▶ [Work order]: Restate the listing below word for word. No picture belongs in the result.

▶ [Record excerpts]:
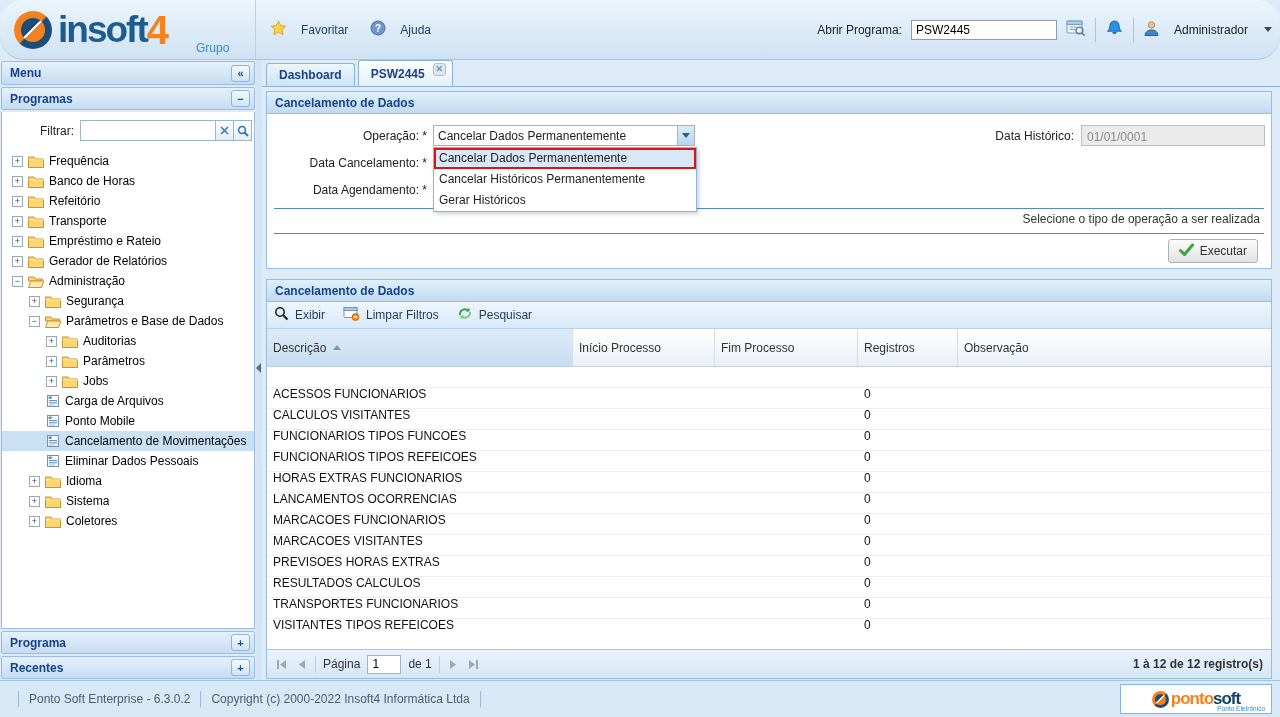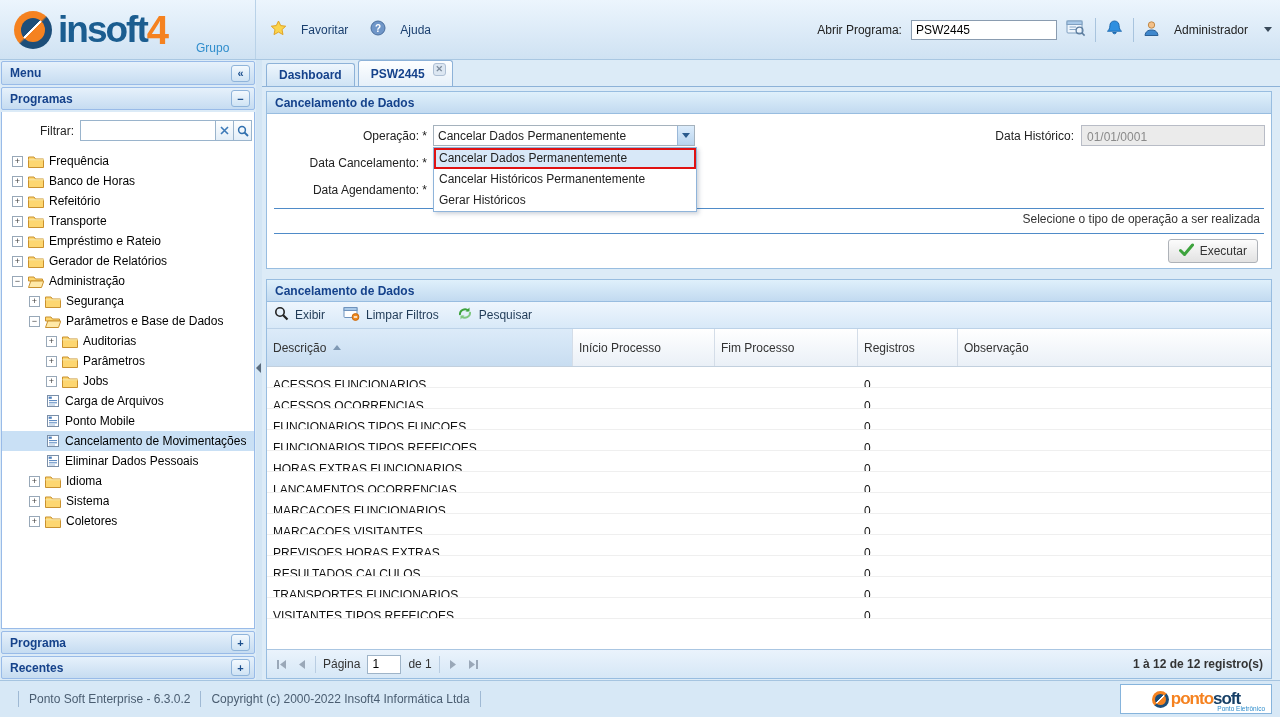--- a/index.html
+++ b/index.html
@@ -12,7 +12,7 @@
   }
   
   .topbar{position:absolute;left:0;top:0;width:1280px;height:60px;
-    background:linear-gradient(#ecf5fd,#cfe2f3);border-bottom:1px solid #a9c7e2;}
+    background:linear-gradient(#ecf5fd,#cfe2f3);border-bottom:1px solid #a9c7e2;border-radius:24px;}
   .logo-area{position:absolute;left:0;top:0;width:256px;height:59px;
     border-right:1px solid #b9d2e8;display:flex;align-items:center;padding-left:14px;}
   .swirl{width:38px;height:38px;border-radius:50%;

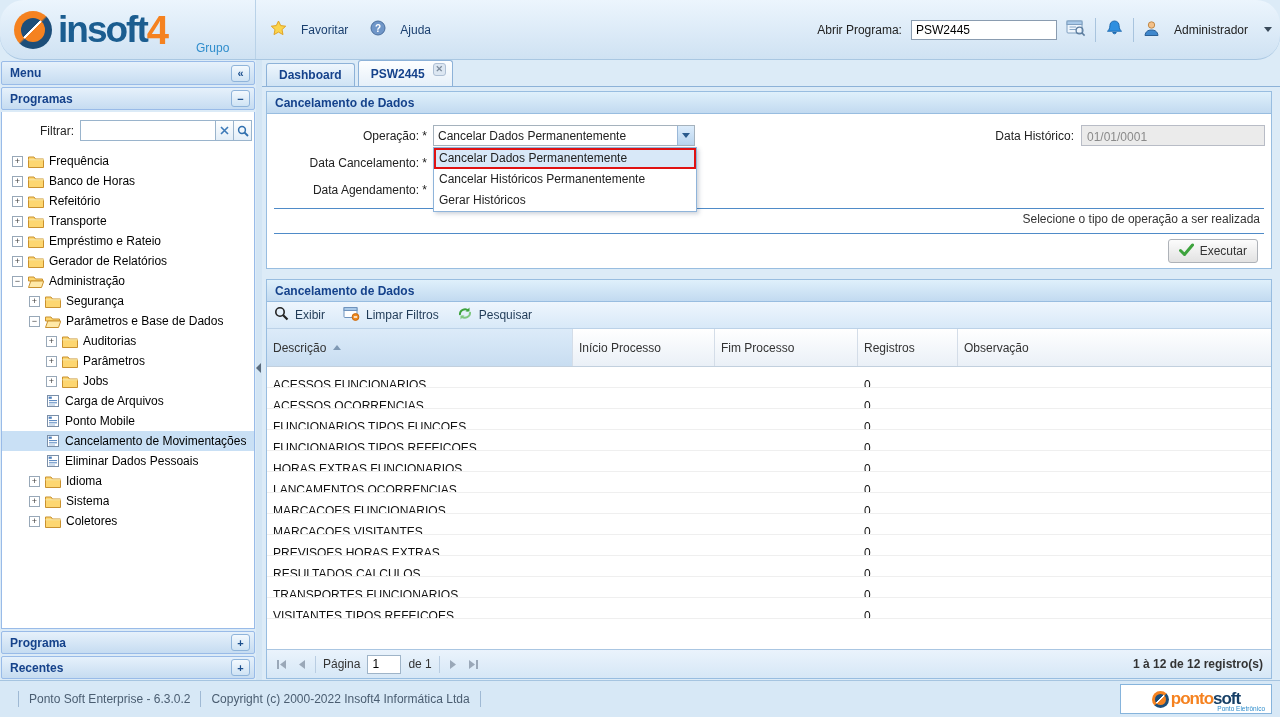--- a/index.html
+++ b/index.html
@@ -111,7 +111,7 @@
     border-bottom:5px solid #7f99b4;margin-left:7px;}
   .grid-body{flex:1;background:#fff;overflow:hidden;}
   .grid-row{display:flex;height:21px;border-bottom:1px solid #efefef;cursor:pointer;}
-  .cell{padding:8px 6px;line-height:20px;color:#111;white-space:nowrap;overflow:hidden;}
+  .cell{padding:17px 6px;line-height:20px;color:#111;white-space:nowrap;overflow:hidden;}
   .c0{width:306px;}.c1{width:142px;}.c2{width:143px;}.c3{width:100px;}.c4{flex:1;border-right:none;}
   .pagebar{height:29px;flex:none;background:linear-gradient(#eaf3fc,#d6e7f6);border-top:1px solid #aac6e2;
     display:flex;align-items:center;padding:0 8px;gap:7px;color:#333;}

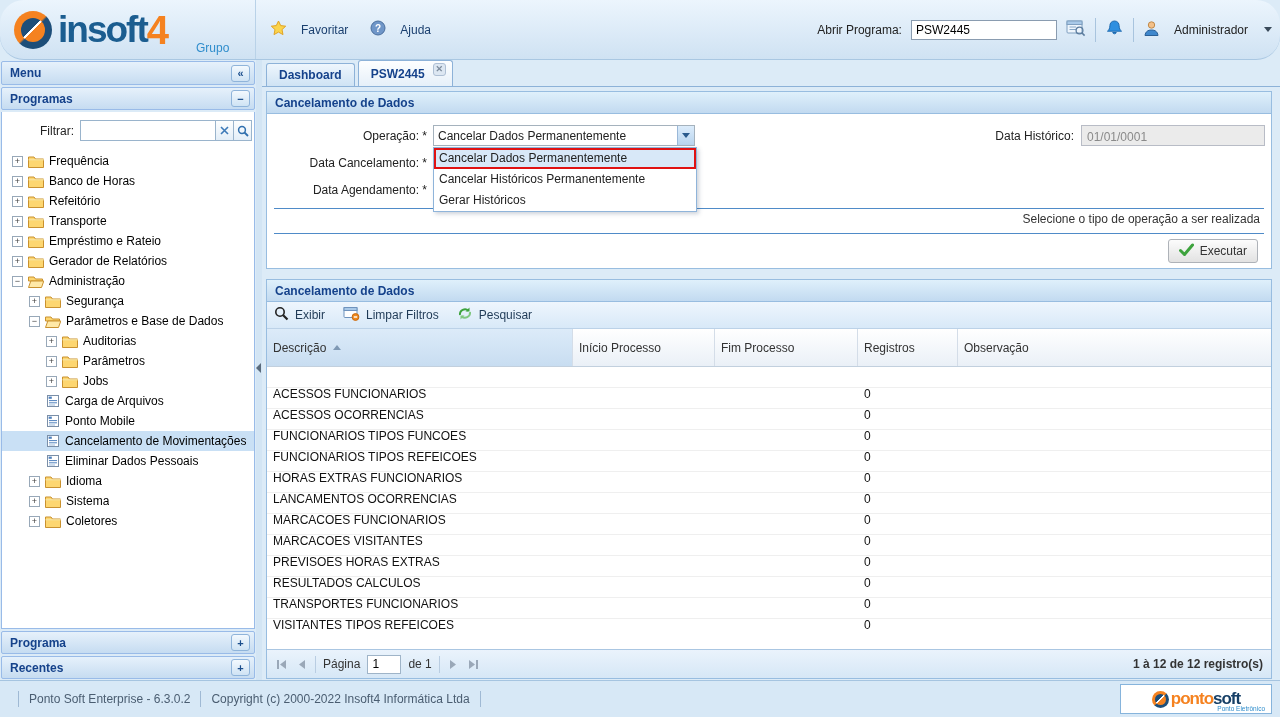--- a/index.html
+++ b/index.html
@@ -530,7 +530,7 @@
             <div class="cell c4"></div>
           </div>
           <div class="grid-row">
-            <div class="cell c0">ACESSOS OCORRENCIAS</div>
+            <div class="cell c0">CALCULOS VISITANTES</div>
             <div class="cell c1"></div>
             <div class="cell c2"></div>
             <div class="cell c3">0</div>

▶ [Output below]:
--- a/index.html
+++ b/index.html
@@ -12,7 +12,7 @@
   }
   
   .topbar{position:absolute;left:0;top:0;width:1280px;height:60px;
-    background:linear-gradient(#ecf5fd,#cfe2f3);border-bottom:1px solid #a9c7e2;}
+    background:linear-gradient(#ecf5fd,#cfe2f3);border-bottom:1px solid #a9c7e2;border-radius:24px;}
   .logo-area{position:absolute;left:0;top:0;width:256px;height:59px;
     border-right:1px solid #b9d2e8;display:flex;align-items:center;padding-left:14px;}
   .swirl{width:38px;height:38px;border-radius:50%;

--- a/index.html
+++ b/index.html
@@ -111,7 +111,7 @@
     border-bottom:5px solid #7f99b4;margin-left:7px;}
   .grid-body{flex:1;background:#fff;overflow:hidden;}
   .grid-row{display:flex;height:21px;border-bottom:1px solid #efefef;cursor:pointer;}
-  .cell{padding:8px 6px;line-height:20px;color:#111;white-space:nowrap;overflow:hidden;}
+  .cell{padding:17px 6px;line-height:20px;color:#111;white-space:nowrap;overflow:hidden;}
   .c0{width:306px;}.c1{width:142px;}.c2{width:143px;}.c3{width:100px;}.c4{flex:1;border-right:none;}
   .pagebar{height:29px;flex:none;background:linear-gradient(#eaf3fc,#d6e7f6);border-top:1px solid #aac6e2;
     display:flex;align-items:center;padding:0 8px;gap:7px;color:#333;}

--- a/index.html
+++ b/index.html
@@ -530,7 +530,7 @@
             <div class="cell c4"></div>
           </div>
           <div class="grid-row">
-            <div class="cell c0">ACESSOS OCORRENCIAS</div>
+            <div class="cell c0">CALCULOS VISITANTES</div>
             <div class="cell c1"></div>
             <div class="cell c2"></div>
             <div class="cell c3">0</div>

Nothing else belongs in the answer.